* [Records for processing]
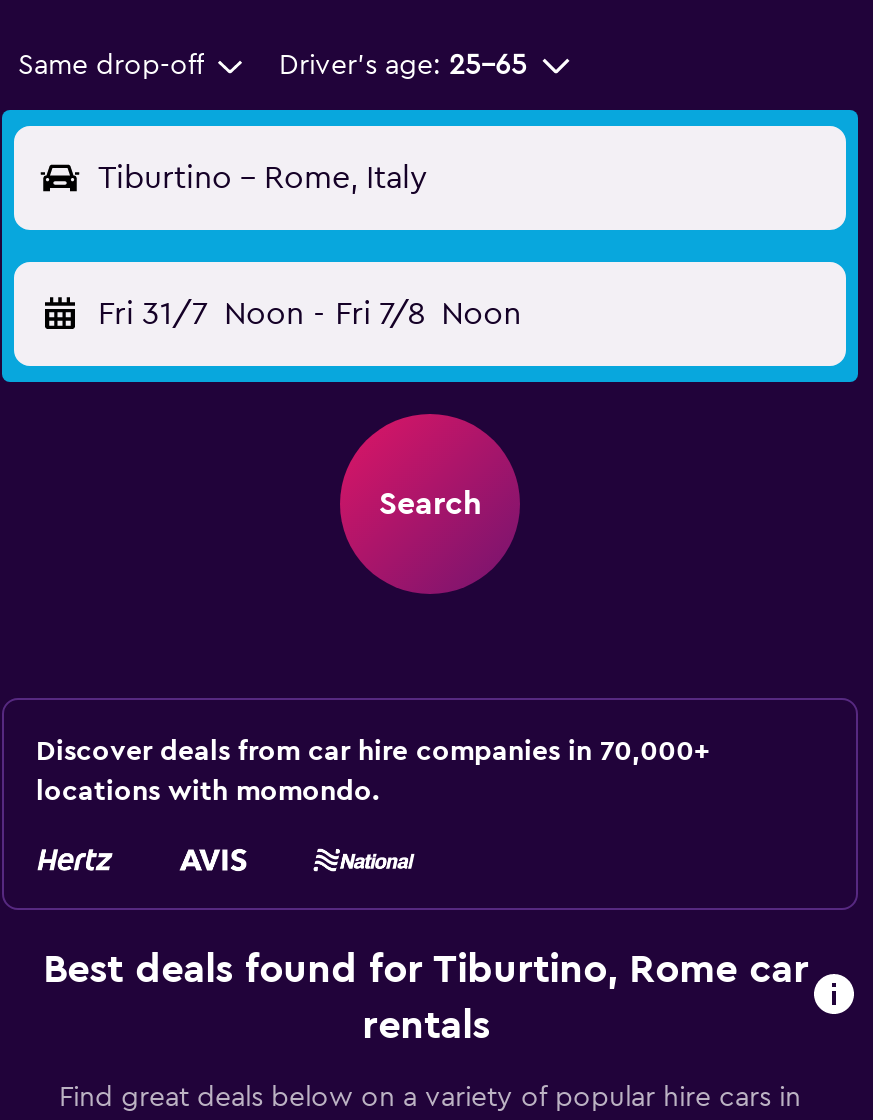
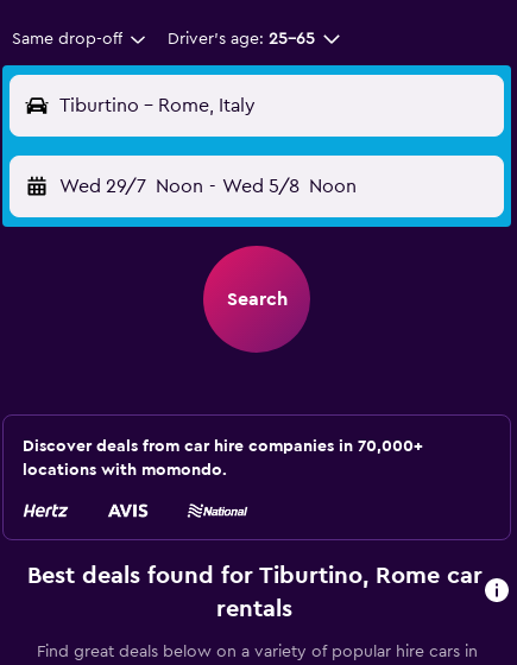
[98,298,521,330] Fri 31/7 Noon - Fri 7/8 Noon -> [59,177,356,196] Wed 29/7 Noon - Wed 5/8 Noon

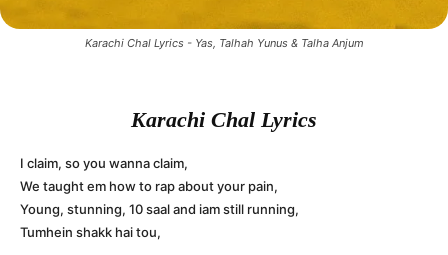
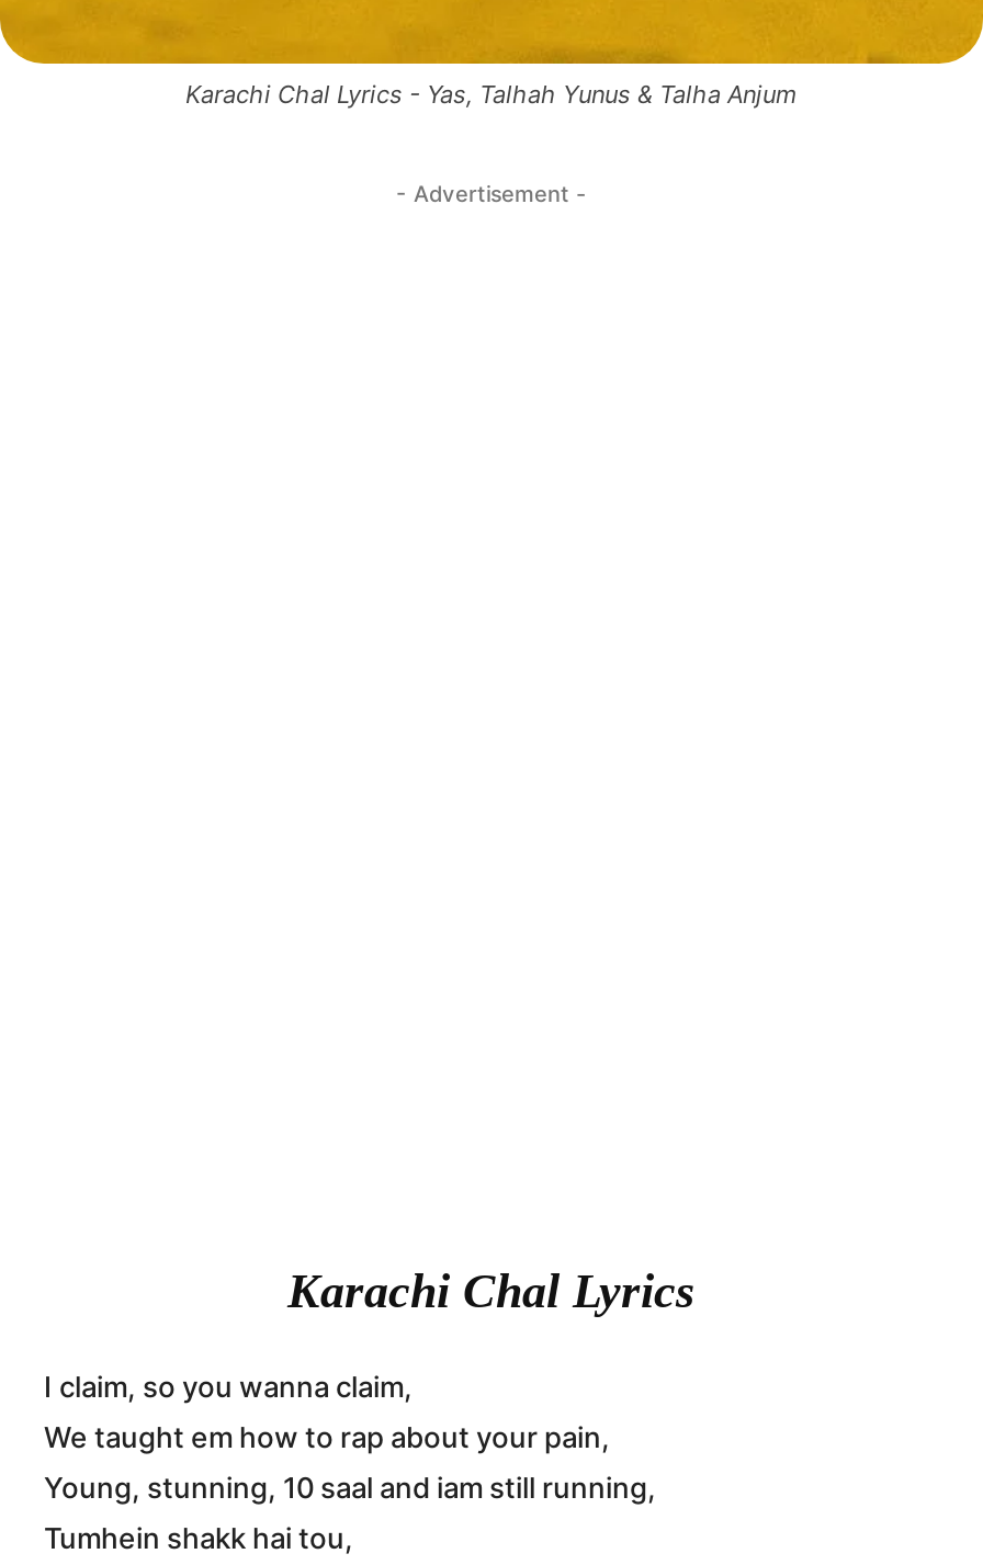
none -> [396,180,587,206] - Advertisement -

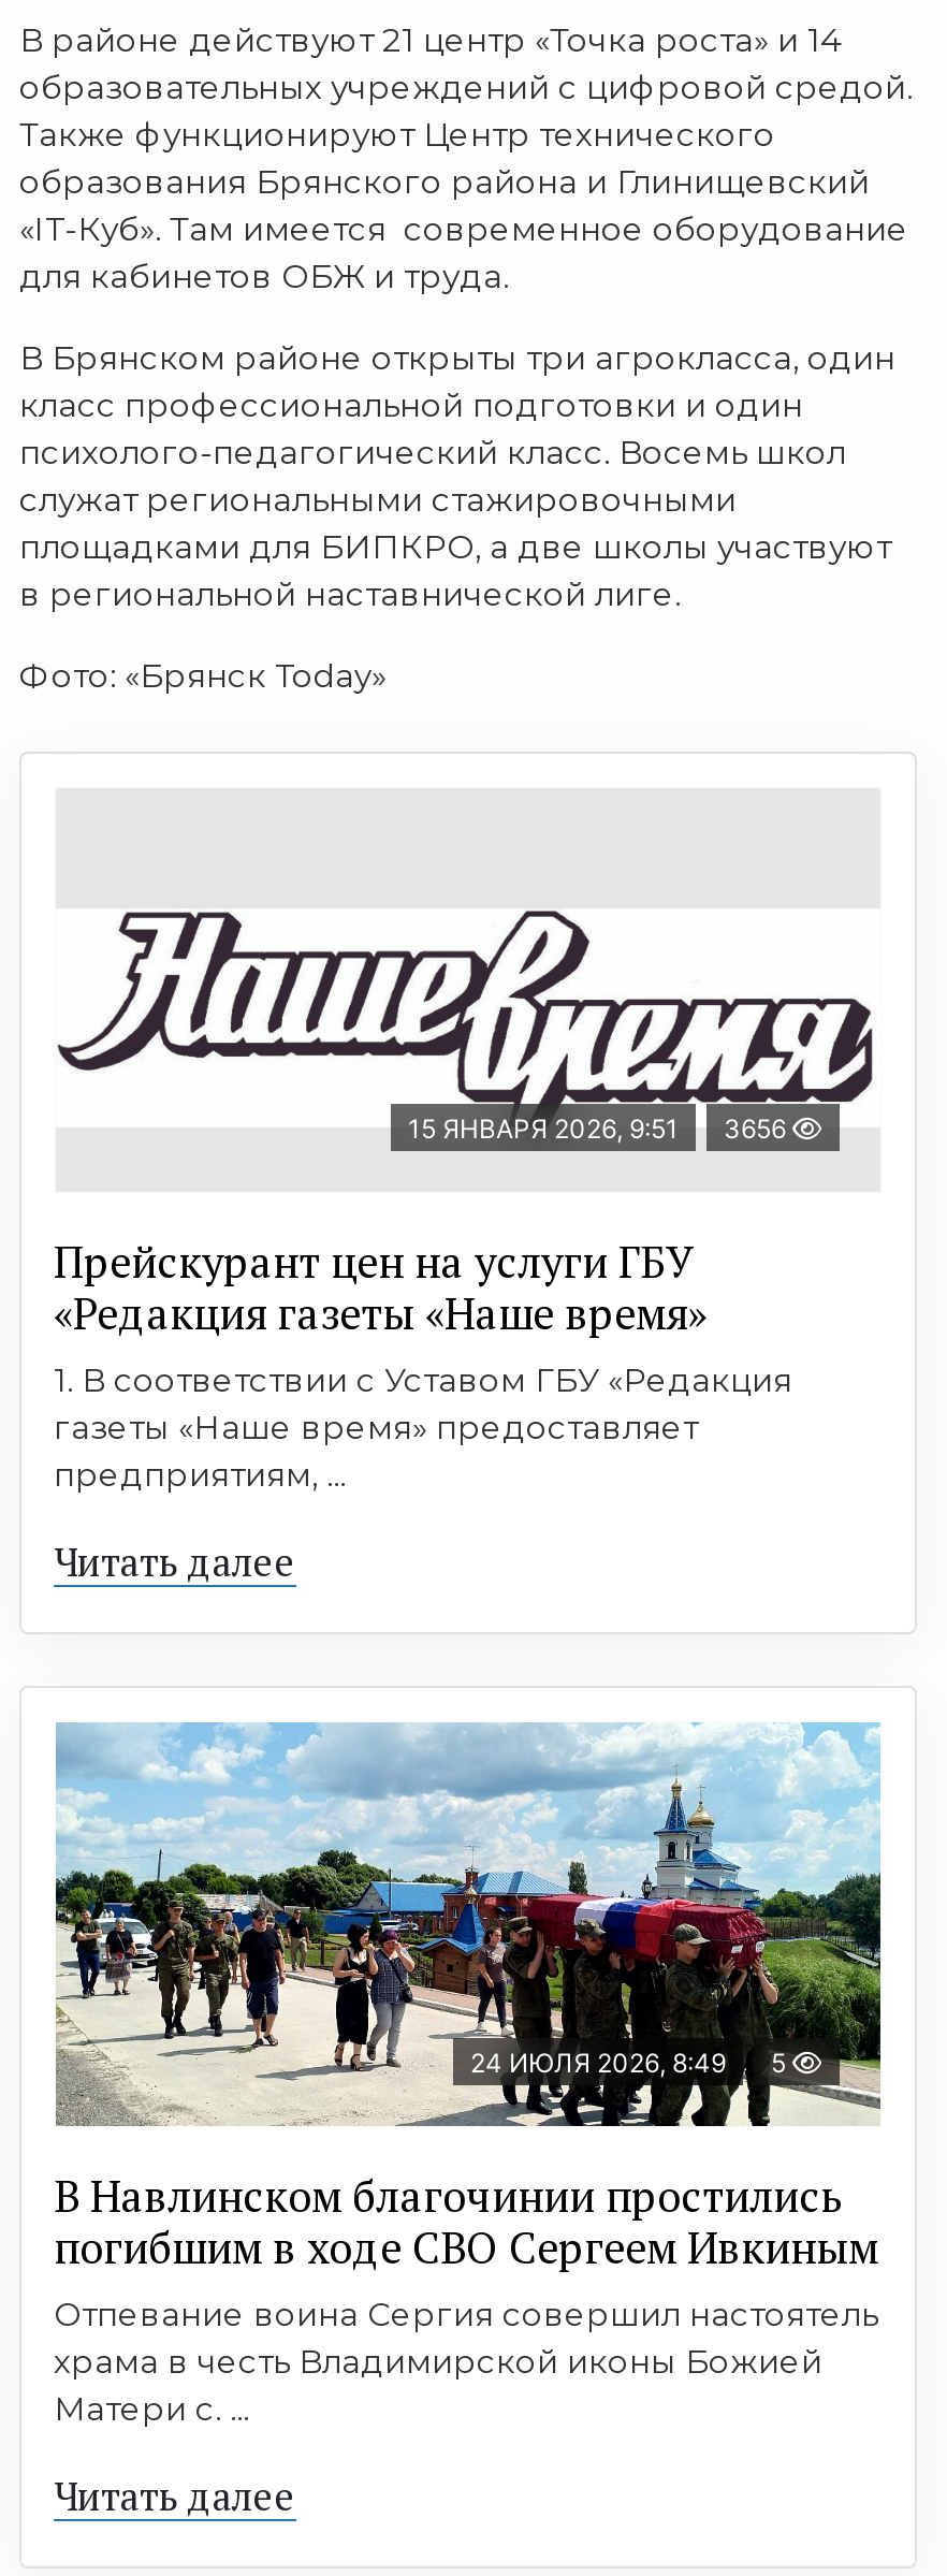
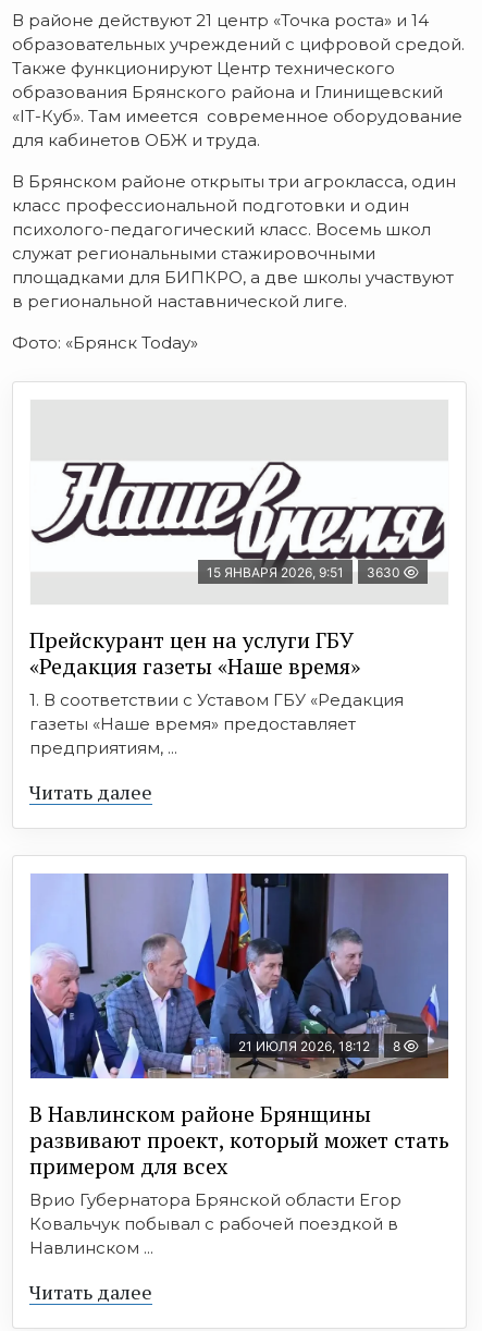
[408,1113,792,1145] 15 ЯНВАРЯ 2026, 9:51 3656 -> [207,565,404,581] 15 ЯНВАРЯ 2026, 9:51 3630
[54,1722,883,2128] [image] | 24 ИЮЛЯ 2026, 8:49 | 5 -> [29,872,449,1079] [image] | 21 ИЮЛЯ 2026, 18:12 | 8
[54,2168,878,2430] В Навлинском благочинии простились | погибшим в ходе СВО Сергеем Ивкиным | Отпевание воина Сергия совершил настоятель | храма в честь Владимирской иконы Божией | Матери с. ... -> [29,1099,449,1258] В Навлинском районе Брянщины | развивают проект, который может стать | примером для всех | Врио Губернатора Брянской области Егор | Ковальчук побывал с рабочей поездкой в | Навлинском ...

* [What is needed] The copy you write must hold every record verbatim and none of the pictures.

* [Response area]
[98,298,521,330] Fri 31/7 Noon - Fri 7/8 Noon -> [59,177,356,196] Wed 29/7 Noon - Wed 5/8 Noon

none -> [396,180,587,206] - Advertisement -

[408,1113,792,1145] 15 ЯНВАРЯ 2026, 9:51 3656 -> [207,565,404,581] 15 ЯНВАРЯ 2026, 9:51 3630
[54,1722,883,2128] [image] | 24 ИЮЛЯ 2026, 8:49 | 5 -> [29,872,449,1079] [image] | 21 ИЮЛЯ 2026, 18:12 | 8
[54,2168,878,2430] В Навлинском благочинии простились | погибшим в ходе СВО Сергеем Ивкиным | Отпевание воина Сергия совершил настоятель | храма в честь Владимирской иконы Божией | Матери с. ... -> [29,1099,449,1258] В Навлинском районе Брянщины | развивают проект, который может стать | примером для всех | Врио Губернатора Брянской области Егор | Ковальчук побывал с рабочей поездкой в | Навлинском ...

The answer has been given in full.